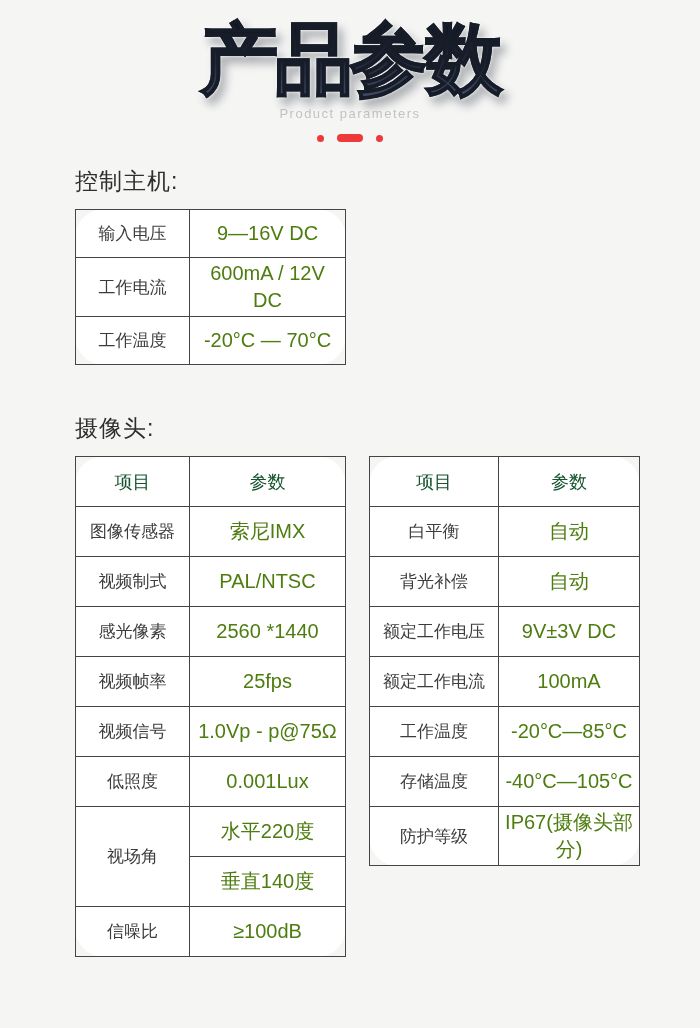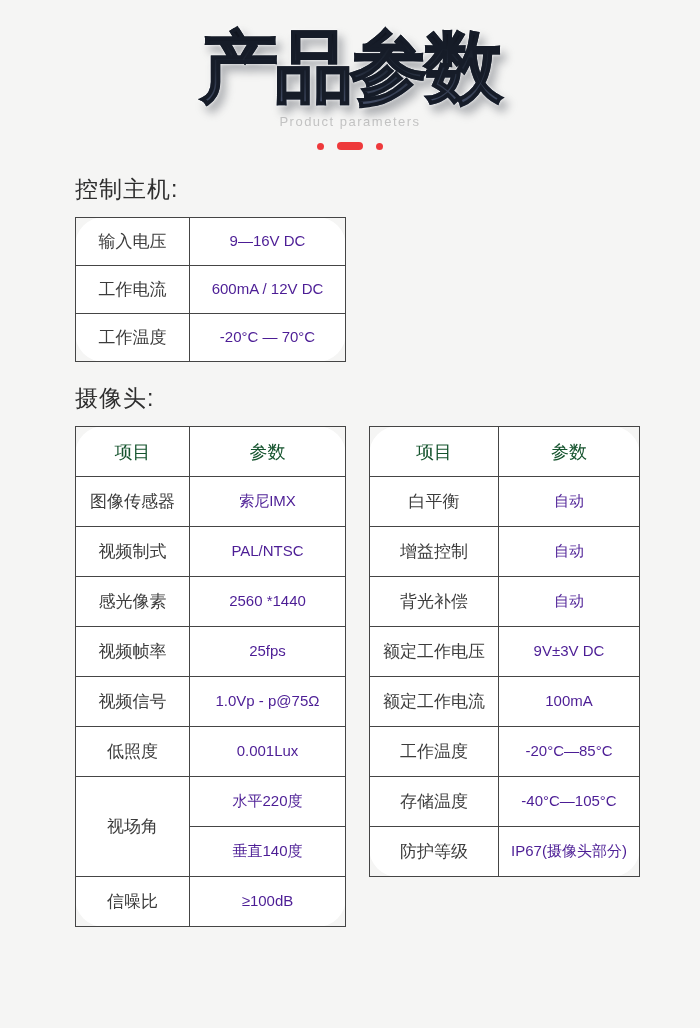--- a/index.html
+++ b/index.html
@@ -9,7 +9,7 @@
     font-family:"Liberation Sans","DejaVu Sans",sans-serif;
     overflow:hidden;
   }
-  .hero{ text-align:center; padding-top:28px; }
+  .hero{ text-align:center; padding-top:20px; }
   .title{
     display:inline-block;
     font-size:78px;

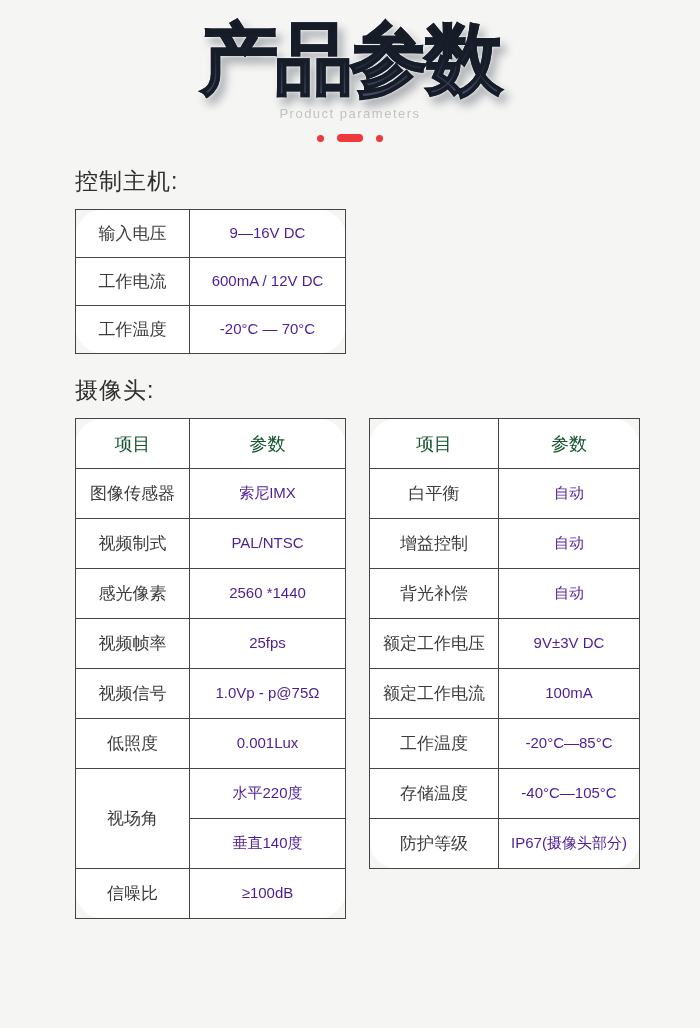--- a/index.html
+++ b/index.html
@@ -72,7 +72,7 @@
   table.host td{ height:48px; }
   table.cam td{ height:50px; }
   td.lbl{ font-size:17px; color:#3c3c3c; }
-  td.val{ font-size:15px; color:#4c1d95; white-space:pre-line; line-height:1.35; }
+  td.val{ font-size:20px; color:#4d7c0f; white-space:pre-line; line-height:1.35; }
   td.hdr{ font-size:18px; color:#14532d; }
 </style>
 </head>

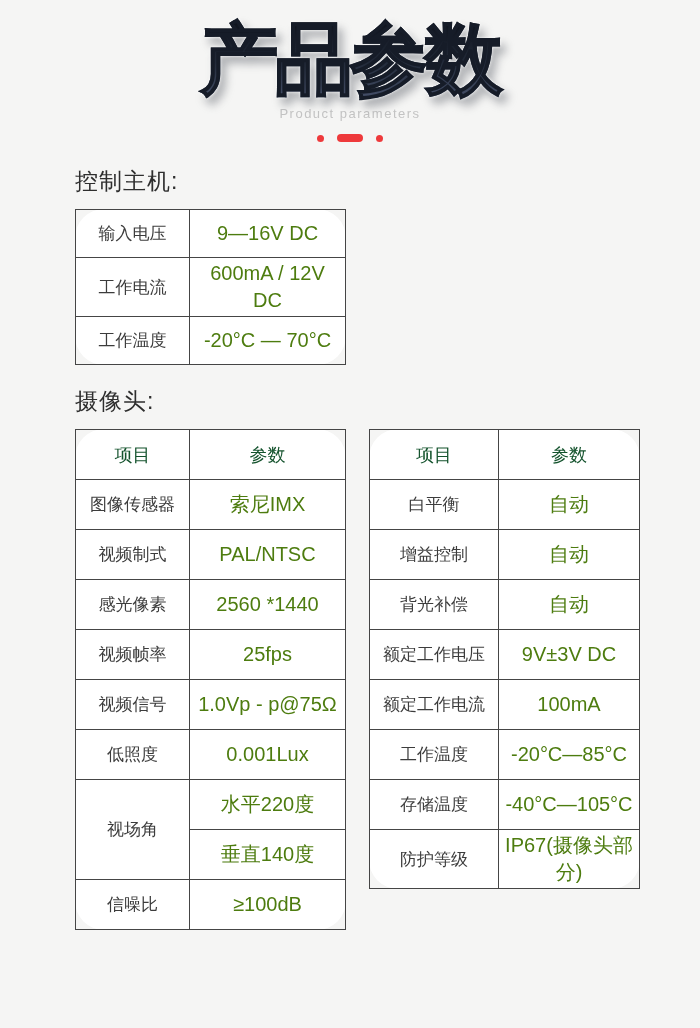--- a/index.html
+++ b/index.html
@@ -48,7 +48,7 @@
     color:#2e2e2e;
     letter-spacing:1px;
   }
-  .section-heading.camera{ margin-top:21px; }
+  .section-heading.camera{ margin-top:48px; }
   .tables-row{
     margin-top:12px;
     display:flex;

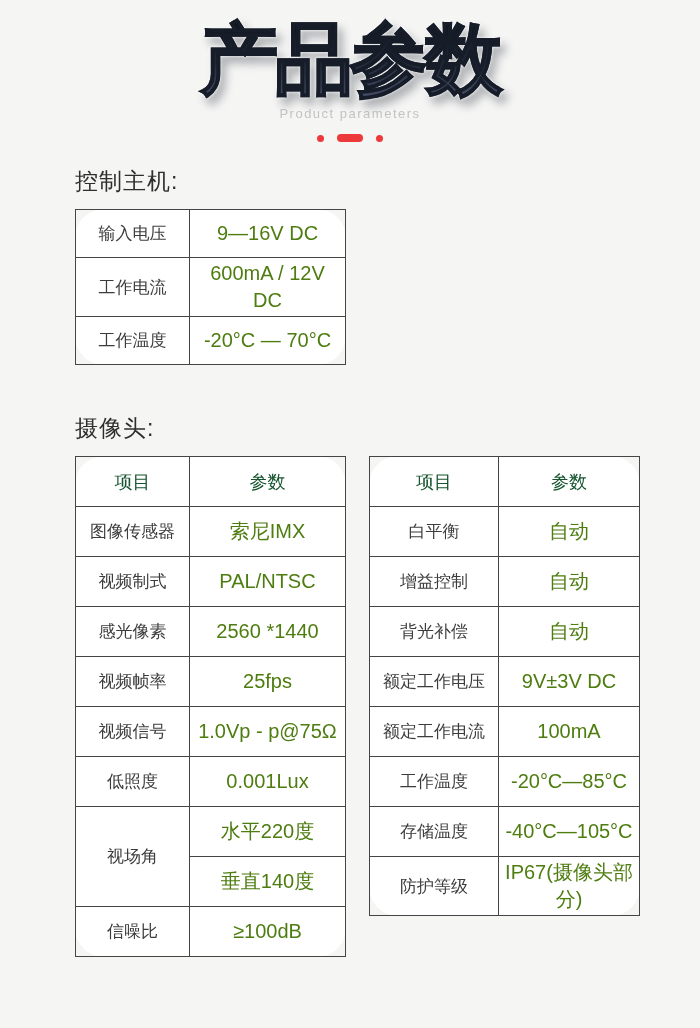--- a/index.html
+++ b/index.html
@@ -182,10 +182,6 @@
         <td class="val">自动</td>
       </tr>
       <tr>
-        <td class="lbl">增益控制</td>
-        <td class="val">自动</td>
-      </tr>
-      <tr>
         <td class="lbl">背光补偿</td>
         <td class="val">自动</td>
       </tr>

________________

Show each line of the material that includes the string "height" by copying it.

   table.host td{ height:48px; }
   table.cam td{ height:50px; }
-  td.val{ font-size:15px; color:#4c1d95; white-space:pre-line; line-height:1.35; }
+  td.val{ font-size:20px; color:#4d7c0f; white-space:pre-line; line-height:1.35; }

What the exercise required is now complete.